Creating Tables and Databases
Create the necessary databases and tables on your ClickHouse cluster. If you run ClickHouse as a single node, omit the cluster part of the SQL command and use any other engine instead of ReplicatedMergeTree
.
Create the Database
CREATE DATABASE kafka_testing ON CLUSTER LAB_CLICKHOUSE_CLUSTER;
Create Kafka Tables
Create the first Kafka table for the first Kafka cluster:
CREATE TABLE kafka_testing.first_kafka_table ON CLUSTER LAB_CLICKHOUSE_CLUSTER
(
`id` UInt32,
`first_name` String,
`last_name` String
)
ENGINE = Kafka(cluster_1);
Create the second Kafka table for the second Kafka cluster:
CREATE TABLE kafka_testing.second_kafka_table ON CLUSTER STAGE_CLICKHOUSE_CLUSTER
(
`id` UInt32,
`first_name` String,
`last_name` String
)
ENGINE = Kafka(cluster_2);
Create Replicated Tables
Create a table for the first Kafka table:
CREATE TABLE kafka_testing.first_replicated_table ON CLUSTER STAGE_CLICKHOUSE_CLUSTER
(
`id` UInt32,
`first_name` String,
`last_name` String
) ENGINE = ReplicatedMergeTree()
ORDER BY id;
Create a table for the second Kafka table:
CREATE TABLE kafka_testing.second_replicated_table ON CLUSTER STAGE_CLICKHOUSE_CLUSTER
(
`id` UInt32,
`first_name` String,
`last_name` String
) ENGINE = ReplicatedMergeTree()
ORDER BY id;
Create Materialized Views
Create a materialized view to insert data from the first Kafka table into the first replicated table:
CREATE MATERIALIZED VIEW kafka_testing.cluster_1_mv ON CLUSTER STAGE_CLICKHOUSE_CLUSTER TO first_replicated_table AS
SELECT
id,
first_name,
last_name
FROM first_kafka_table;
Create a materialized view to insert data from the second Kafka table into the second replicated table:
CREATE MATERIALIZED VIEW kafka_testing.cluster_2_mv ON CLUSTER STAGE_CLICKHOUSE_CLUSTER TO second_replicated_table AS
SELECT
id,
first_name,
last_name
FROM second_kafka_table;
Verifying the Setup
You should now see the relative consumer groups on your Kafka clusters:
cluster_1_clickhouse_consumer
oncluster_1
cluster_2_clickhouse_consumer
oncluster_2
Run the following queries on any of your ClickHouse nodes to see the data in both tables:
SELECT * FROM first_replicated_table LIMIT 10;
SELECT * FROM second_replicated_table LIMIT 10;
Note
In this guide, the data ingested in both Kafka topics is the same.
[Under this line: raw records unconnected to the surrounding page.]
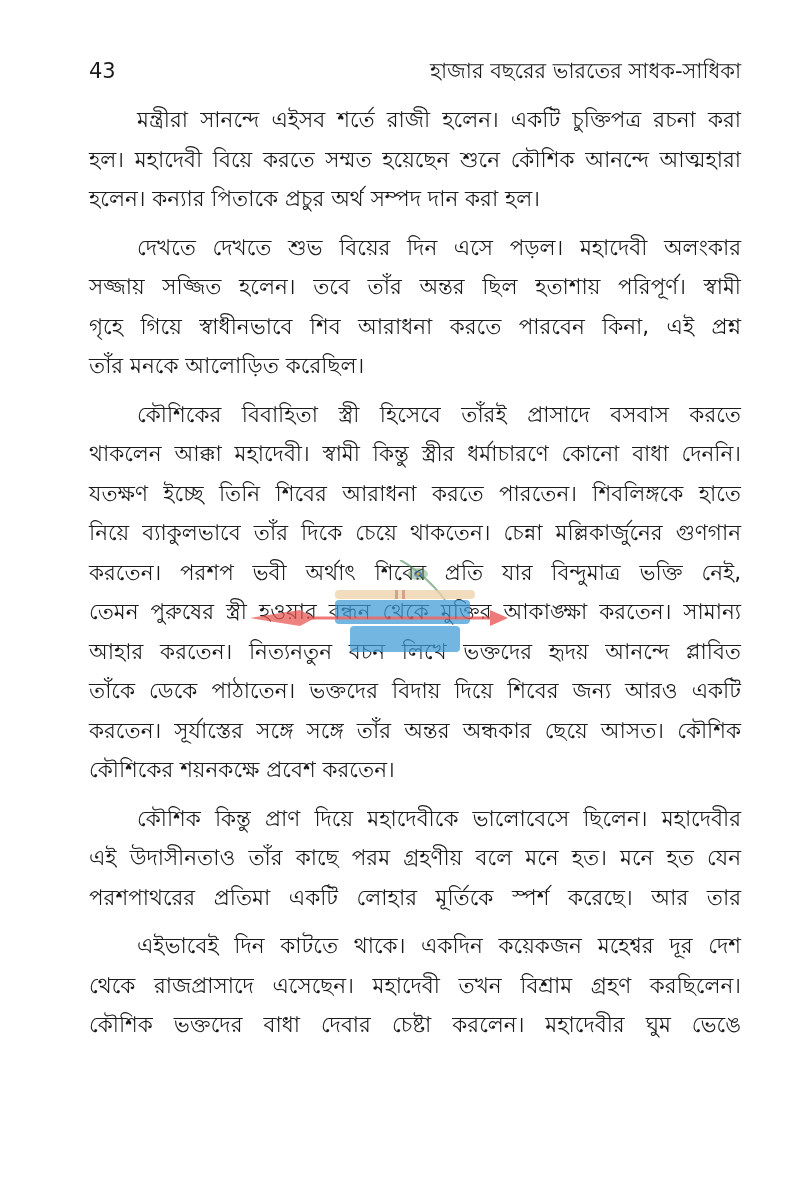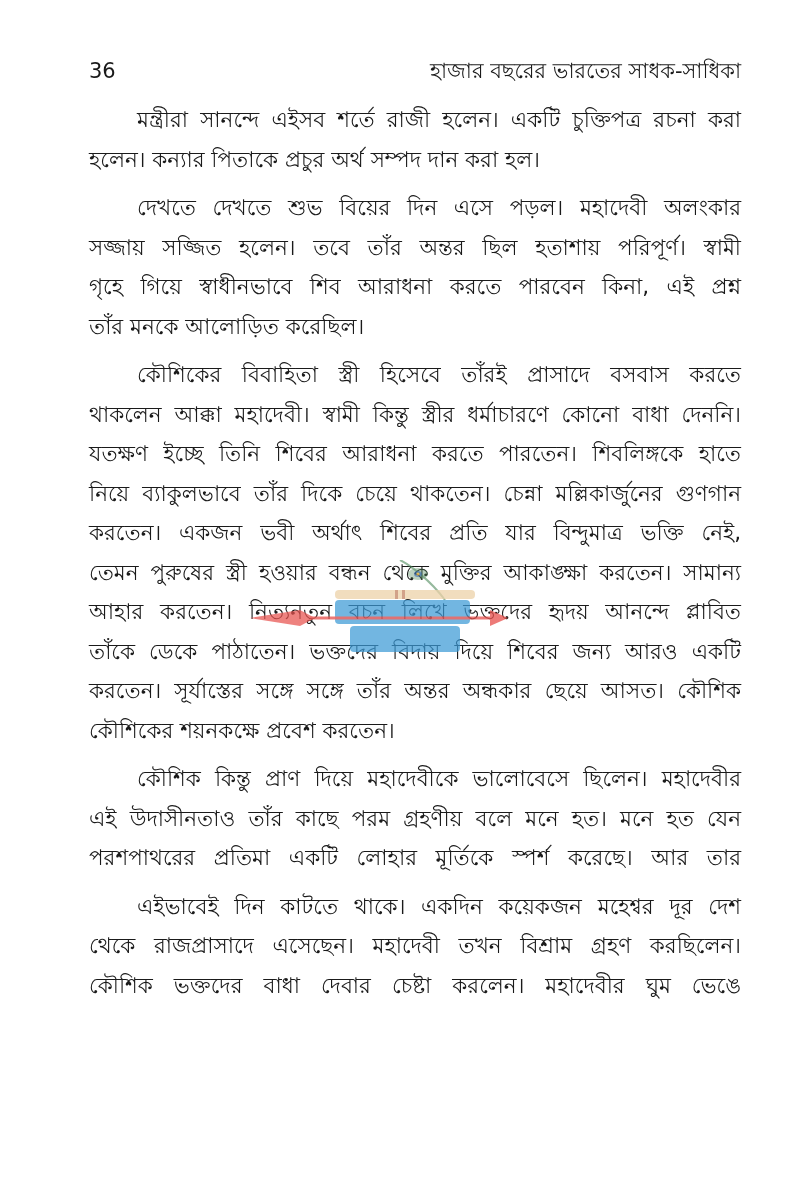--- a/index.html
+++ b/index.html
@@ -71,44 +71,45 @@
       pointer-events: none;
       opacity: 0.85;
     }
   </style>
 </head>
 <body>
 
 <div class="page">
 
   <div class="header">
-    <span class="page-number">36</span>
+    <span class="page-number">43</span>
     <span class="running-title">হাজার বছরের ভারতের সাধক-সাধিকা</span>
   </div>
 
   <div class="body-text">
 
     <p class="para">
       <span class="line first">মন্ত্রীরা সানন্দে এইসব শর্তে রাজী হলেন। একটি চুক্তিপত্র রচনা করা</span>
+      <span class="line">হল। মহাদেবী বিয়ে করতে সম্মত হয়েছেন শুনে কৌশিক আনন্দে আত্মহারা</span>
       <span class="line last">হলেন। কন্যার পিতাকে প্রচুর অর্থ সম্পদ দান করা হল।</span>
     </p>
 
     <p class="para">
       <span class="line first">দেখতে দেখতে শুভ বিয়ের দিন এসে পড়ল। মহাদেবী অলংকার</span>
       <span class="line">সজ্জায় সজ্জিত হলেন। তবে তাঁর অন্তর ছিল হতাশায় পরিপূর্ণ। স্বামী</span>
       <span class="line">গৃহে গিয়ে স্বাধীনভাবে শিব আরাধনা করতে পারবেন কিনা, এই প্রশ্ন</span>
       <span class="line last">তাঁর মনকে আলোড়িত করেছিল।</span>
     </p>
 
     <p class="para">
       <span class="line first">কৌশিকের বিবাহিতা স্ত্রী হিসেবে তাঁরই প্রাসাদে বসবাস করতে</span>
       <span class="line">থাকলেন আক্কা মহাদেবী। স্বামী কিন্তু স্ত্রীর ধর্মাচারণে কোনো বাধা দেননি।</span>
       <span class="line">যতক্ষণ ইচ্ছে তিনি শিবের আরাধনা করতে পারতেন। শিবলিঙ্গকে হাতে</span>
       <span class="line">নিয়ে ব্যাকুলভাবে তাঁর দিকে চেয়ে থাকতেন। চেন্না মল্লিকার্জুনের গুণগান</span>
-      <span class="line">করতেন। একজন ভবী অর্থাৎ শিবের প্রতি যার বিন্দুমাত্র ভক্তি নেই,</span>
+      <span class="line">করতেন। পরশপ ভবী অর্থাৎ শিবের প্রতি যার বিন্দুমাত্র ভক্তি নেই,</span>
       <span class="line">তেমন পুরুষের স্ত্রী হওয়ার বন্ধন থেকে মুক্তির আকাঙ্ক্ষা করতেন। সামান্য</span>
       <span class="line">আহার করতেন। নিত্যনতুন বচন লিখে ভক্তদের হৃদয় আনন্দে প্লাবিত</span>
       <span class="line">তাঁকে ডেকে পাঠাতেন। ভক্তদের বিদায় দিয়ে শিবের জন্য আরও একটি</span>
       <span class="line">করতেন। সূর্যাস্তের সঙ্গে সঙ্গে তাঁর অন্তর অন্ধকার ছেয়ে আসত। কৌশিক</span>
       <span class="line last">কৌশিকের শয়নকক্ষে প্রবেশ করতেন।</span>
     </p>
 
     <p class="para">
       <span class="line first">কৌশিক কিন্তু প্রাণ দিয়ে মহাদেবীকে ভালোবেসে ছিলেন। মহাদেবীর</span>
       <span class="line">এই উদাসীনতাও তাঁর কাছে পরম গ্রহণীয় বলে মনে হত। মনে হত যেন</span>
In your case, they would differ. You can add as many Kafka clusters as you want.
Example output:
┌─id─┬─first_name─┬─last_name─┐
│ 0 │ FirstName0 │ LastName0 │
│ 1 │ FirstName1 │ LastName1 │
│ 2 │ FirstName2 │ LastName2 │
└────┴────────────┴───────────┘
This completes the setup for integrating ClickHouse with Kafka using named collections. By centralizing Kafka configurations in the ClickHouse config.xml
file, you can manage and adjust settings more easily, ensuring a streamlined and efficient integration.